Walking Balance Assessment with Eye-tracking and Spatial Data Visualization
Zhu Wang, Anat Lubetzky, and Ken Perlin. 2021. Walking Balance Assessment with Eye-tracking and Spatial Data Visualization. In ACM SIGGRAPH 2021 Immersive Pavilion (SIGGRAPH '21). Association for Computing Machinery, New York, NY, USA, Article 10, 1–2. DOI:https://doi.org/10.1145/3450615.3464533
Author(s): Zhu Wang, Anat Lubetzky, and Ken Perlin
Virtual Reality (VR) based assessment systems can simulate diverse real-life scenarios and help clinicians assess participants’ performance under controlled functional contexts. Our previous work demonstrated an assessment paradigm to provide multi-sensory stimuli and cognitive load, and quantify walking balance with obstacle negotiation by motion capture and pressure sensing. However, we need to fill two gaps to make it more clinically relevant: 1. it required offline complex data processing with external statistical analysis software; 2. it utilized motion tracking but overlooked eye movement.
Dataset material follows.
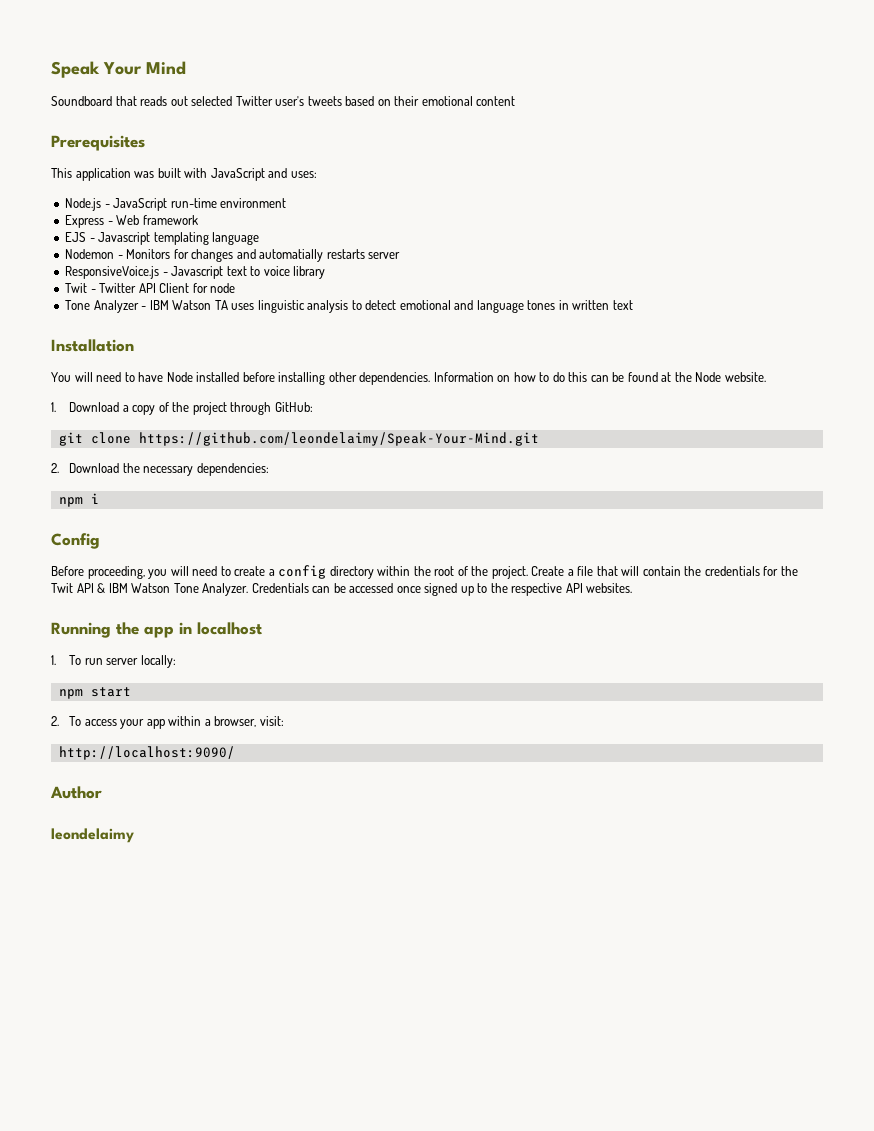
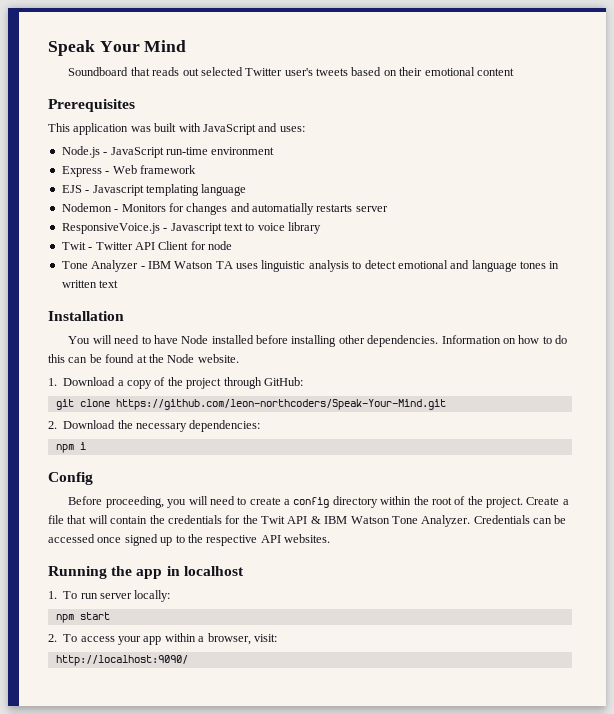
[138,432,539,446] https://github.com/leondelaimy/Speak-Your-Mind.git -> [115,399,446,410] https://github.com/leon-northcoders/Speak-Your-Mind.git
[50,786,102,799] [51,828,134,843] // Author // leondelaimy -> (188, 660) none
Therefore, we present a novel walking balance assessment system with eye tracking to investigate the role of eye movement in walking balance and spatial data visualization to better interpret and understand the experimental data. The spatial visualization includes instantaneous in-situ VR replay for the gaze, head, and feet; and data plots for the outcome measures. The system fills a need to provide eye tracking and intuitive feedback in VR to experimenters, clinicians, and participants in real-time.